The second major problem that casts a shadow on the cryptocurrency market is the liquidity crisis. This is especially important for Bitcoin and Ethereum. Market depth in USD remained somewhat flat. However, liquidity remained stable as measured by the 2% market depth for cryptocurrencies, i.e. the depth of bids and requests within 2% of the current trading price. This is a sign of growing apathy towards the crypto market. The drop in liquidity caused two market makers, Jane Street and Jump Crypto, to take different decisions. It has revealed its statements revealing its plans to downsize its crypto operations in the US due to regulatory uncertainties. Jane Street has gone even further, announcing that it will withdraw its crypto operations on a global scale. The consequences of reduced liquidity in the crypto market are significant. Liquidity is a critical aspect of any financial market, including crypto. It refers to the ease with which assets can be bought and sold in the market without affecting their price.

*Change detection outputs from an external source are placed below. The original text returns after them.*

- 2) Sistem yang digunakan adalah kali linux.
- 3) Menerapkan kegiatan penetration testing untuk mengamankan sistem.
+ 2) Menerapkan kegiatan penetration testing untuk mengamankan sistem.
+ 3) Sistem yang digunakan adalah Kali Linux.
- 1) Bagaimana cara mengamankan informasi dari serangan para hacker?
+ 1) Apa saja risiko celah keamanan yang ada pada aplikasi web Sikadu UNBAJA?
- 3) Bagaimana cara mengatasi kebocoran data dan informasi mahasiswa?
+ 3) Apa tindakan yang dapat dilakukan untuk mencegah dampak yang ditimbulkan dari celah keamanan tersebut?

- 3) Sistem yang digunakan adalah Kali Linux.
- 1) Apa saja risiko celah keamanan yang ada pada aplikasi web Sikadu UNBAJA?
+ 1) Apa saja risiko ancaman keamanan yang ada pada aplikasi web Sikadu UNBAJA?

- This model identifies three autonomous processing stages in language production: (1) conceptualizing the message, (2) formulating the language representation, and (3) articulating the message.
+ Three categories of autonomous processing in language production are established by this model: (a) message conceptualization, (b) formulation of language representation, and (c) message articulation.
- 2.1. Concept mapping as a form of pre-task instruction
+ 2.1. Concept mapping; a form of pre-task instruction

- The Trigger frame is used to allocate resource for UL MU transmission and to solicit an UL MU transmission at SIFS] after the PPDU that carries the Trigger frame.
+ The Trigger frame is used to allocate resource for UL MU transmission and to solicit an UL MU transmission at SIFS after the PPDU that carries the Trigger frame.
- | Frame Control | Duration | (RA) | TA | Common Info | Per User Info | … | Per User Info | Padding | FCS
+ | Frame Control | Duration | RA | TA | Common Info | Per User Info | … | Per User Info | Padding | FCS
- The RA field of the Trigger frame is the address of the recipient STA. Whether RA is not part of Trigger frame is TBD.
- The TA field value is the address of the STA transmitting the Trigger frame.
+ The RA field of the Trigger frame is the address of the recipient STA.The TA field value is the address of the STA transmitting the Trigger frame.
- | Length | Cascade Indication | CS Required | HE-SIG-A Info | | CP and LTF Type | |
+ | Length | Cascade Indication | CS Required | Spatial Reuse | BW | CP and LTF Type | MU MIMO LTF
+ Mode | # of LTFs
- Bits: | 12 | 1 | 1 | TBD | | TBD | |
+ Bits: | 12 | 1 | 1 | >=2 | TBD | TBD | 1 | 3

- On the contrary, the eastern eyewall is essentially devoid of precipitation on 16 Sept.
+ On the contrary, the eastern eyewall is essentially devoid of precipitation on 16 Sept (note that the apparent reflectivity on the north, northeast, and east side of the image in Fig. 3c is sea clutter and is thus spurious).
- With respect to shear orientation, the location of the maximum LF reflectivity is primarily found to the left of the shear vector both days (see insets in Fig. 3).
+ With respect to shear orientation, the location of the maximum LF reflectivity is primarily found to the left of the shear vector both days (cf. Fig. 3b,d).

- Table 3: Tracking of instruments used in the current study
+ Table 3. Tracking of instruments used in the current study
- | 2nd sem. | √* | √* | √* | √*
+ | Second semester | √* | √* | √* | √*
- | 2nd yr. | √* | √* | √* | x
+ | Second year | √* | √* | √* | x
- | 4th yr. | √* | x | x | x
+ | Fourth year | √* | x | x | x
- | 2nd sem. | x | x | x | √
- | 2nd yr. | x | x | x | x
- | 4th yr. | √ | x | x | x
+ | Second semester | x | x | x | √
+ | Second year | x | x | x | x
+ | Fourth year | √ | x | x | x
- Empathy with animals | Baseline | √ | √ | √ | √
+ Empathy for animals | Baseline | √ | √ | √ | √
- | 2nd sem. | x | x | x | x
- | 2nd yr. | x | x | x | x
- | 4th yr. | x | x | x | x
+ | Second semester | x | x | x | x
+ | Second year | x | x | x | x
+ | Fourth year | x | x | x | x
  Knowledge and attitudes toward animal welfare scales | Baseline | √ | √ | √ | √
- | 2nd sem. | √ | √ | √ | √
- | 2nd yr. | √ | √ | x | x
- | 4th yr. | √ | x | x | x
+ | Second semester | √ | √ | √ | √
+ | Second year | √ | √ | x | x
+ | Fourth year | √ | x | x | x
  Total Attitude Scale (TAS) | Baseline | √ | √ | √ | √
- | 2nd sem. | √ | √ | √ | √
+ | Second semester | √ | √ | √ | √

High liquidity levels create a safer and more efficient market. Therefore, the fact that participants can easily enter and exit trades leads to tighter spreads. On the other hand, low liquidity has its drawbacks of course. Accordingly, it may hinder market participants’ ability to execute larger trades without incurring price impact, also known as slippage. The slippage in the cryptocurrency market shows the difference between the expected price of a contract and the spot price at which the transaction is actually made. In practical terms, if a trader wants to sell a significant amount of crypto and there are not enough buyers, the price may need to be lowered to make it attractive. This process creates a downward price spiral. In this context, it will cause prices to drop and possibly a sale.

Increased sales pressure

The third issue that emerged in June 2023 is the increasing selling pressure as Bitcoin drops below $27,000. The cryptocurrency community is watching key price levels carefully. However, after the legislative activities in the USA, concerns about liquidity increased. Antoni Trenchev, managing partner of crypto lender Nexo, makes an interesting point. The descriptions are as follows:

“Bitcoin faces a number of potential problems in June. Now the debt ceiling drama seems to have passed. The market will likely face a flood of treasury bond issuances once the Senate supports debt-limit legislation. This will likely shift liquidity away from risky assets like Bitcoin.”

The US House of Representatives recently approved an agreement to suspend the $31.5 trillion debt ceiling. This could result in the issuance of up to $1 trillion in US Treasury bonds, putting additional pressure on Bitcoin and the cryptocurrency industry. Still, Maartunn, Community Manager at CryptoQuant, believes that despite the recent increase in selling pressure similar to previous sales, it could peak soon and BTC could bounce back. Let’s see if the analyst will be right in his views.